■ **TASK PROMPT**: The answer must be every line of the records below that contains the word "default", copied out.

■ **Change listing data**:
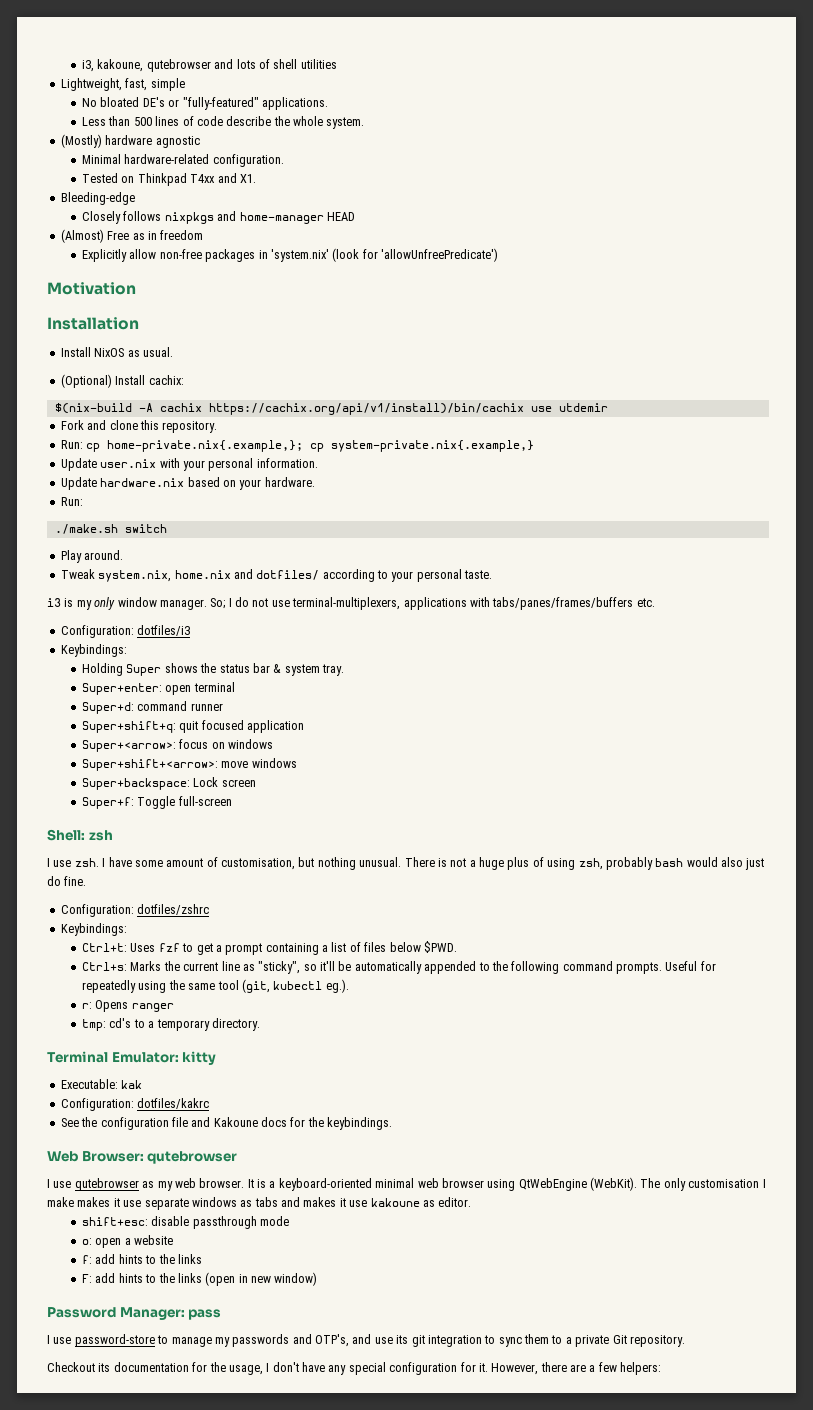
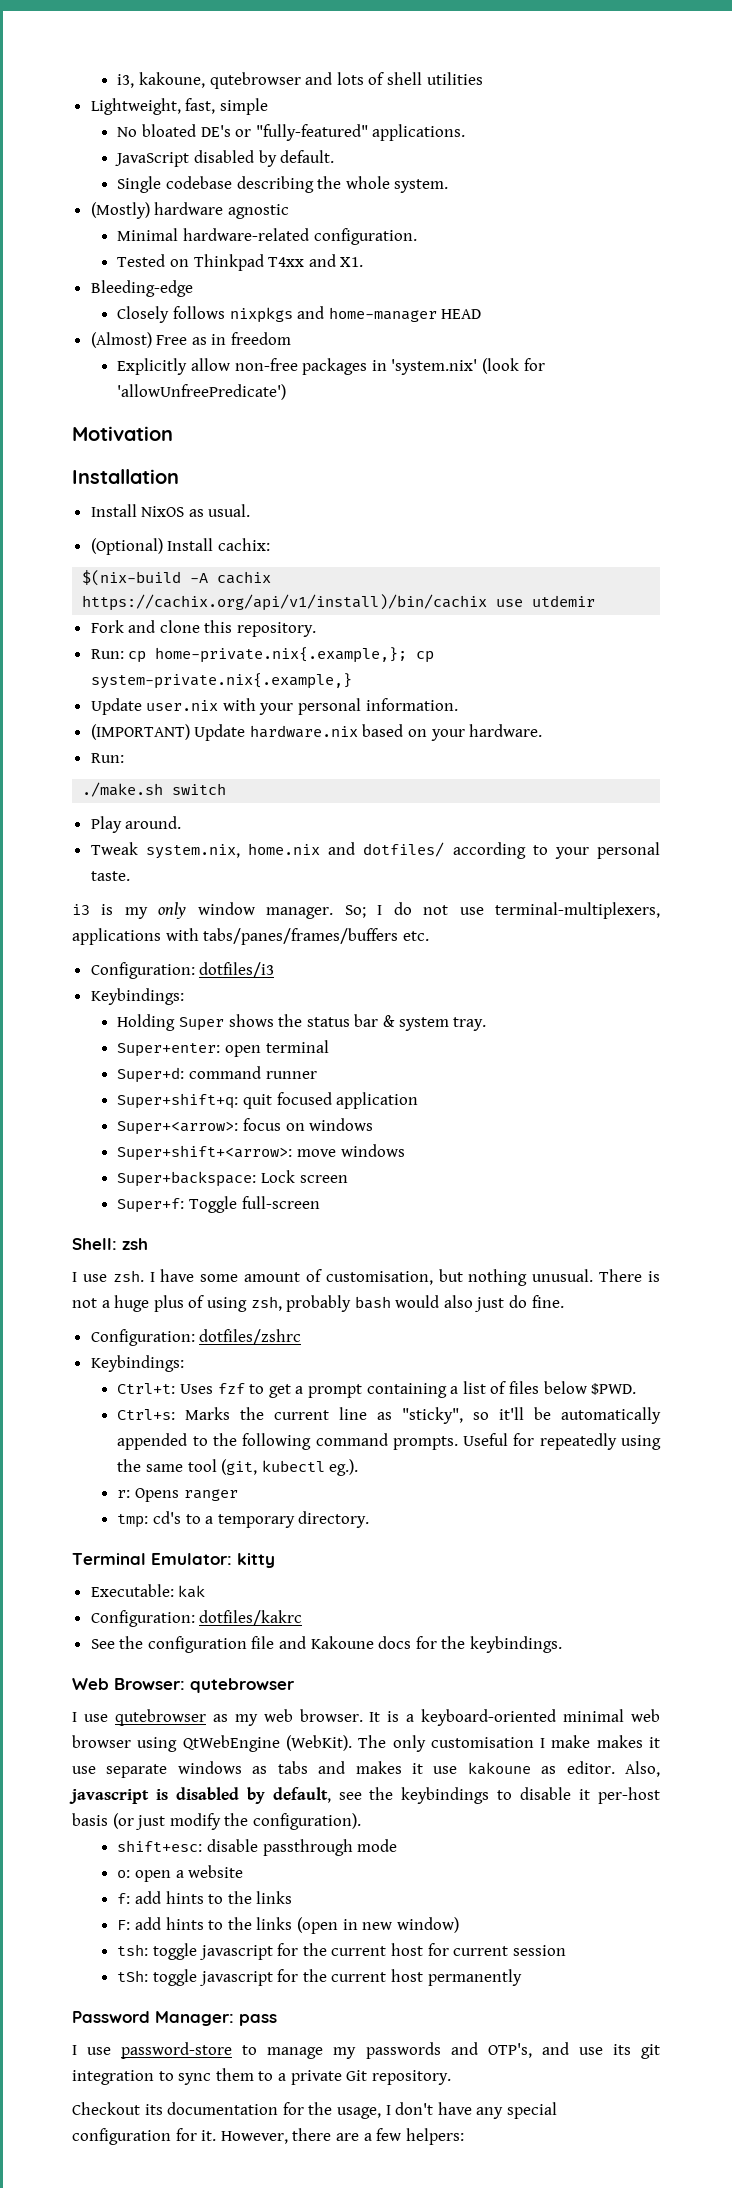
[82,116,272,126] Less than 500 lines of code describe -> [115,150,335,167] [117,176,314,193] JavaScript disabled by default. // Single codebase describing
(318, 463) none -> [90,724,190,740] (IMPORTANT)
(472, 1202) none -> [625,1761,660,1777] [69,1787,661,1804] [72,1813,361,1830] Also, javascript is disabled by default, see the keybindings to disable it per-host basis (or just modify the configuration).
(318, 1279) none -> [117,1943,566,1960] [117,1969,522,1986] // tsh: toggle javascript for the current host for current session // tSh: toggle javascript for the current host permanently

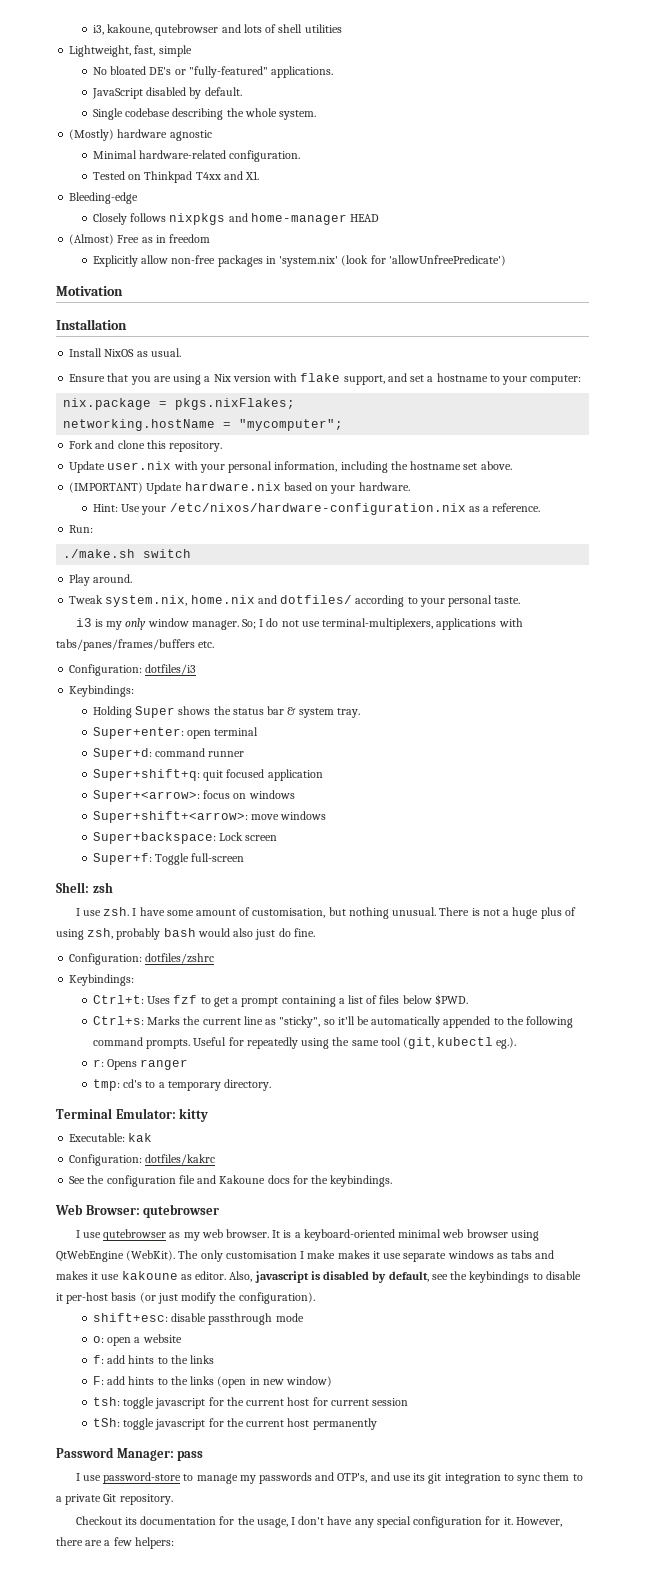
[90,538,270,555] [82,570,272,586] [82,594,596,611] (Optional) Install cachix: // $(nix-build -A cachix https://cachix.org/api/v1/install)/bin/cachix use utdemir -> [69,373,582,385] [63,398,296,410] [63,419,344,431] Ensure that you are using a Nix version with flake support, and set a hostname to your computer: // nix.package = pkgs.nixFlakes; // networking.hostName = "mycomputer";
[90,647,435,663] [90,673,352,689] // Run: cp home-private.nix{.example,}; cp system-private.nix{.example,} -> (223, 446) none
[365,698,458,711] information. -> [274,461,512,473] information, including the hostname set above.
(543, 730) none -> [92,503,541,515] // Hint: Use your /etc/nixos/hardware-configuration.nix as a reference.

■ **WRITTEN ANSWER**:
[82,116,272,126] Less than 500 lines of code describe -> [115,150,335,167] [117,176,314,193] JavaScript disabled by default. // Single codebase describing
(472, 1202) none -> [625,1761,660,1777] [69,1787,661,1804] [72,1813,361,1830] Also, javascript is disabled by default, see the keybindings to disable it per-host basis (or just modify the configuration).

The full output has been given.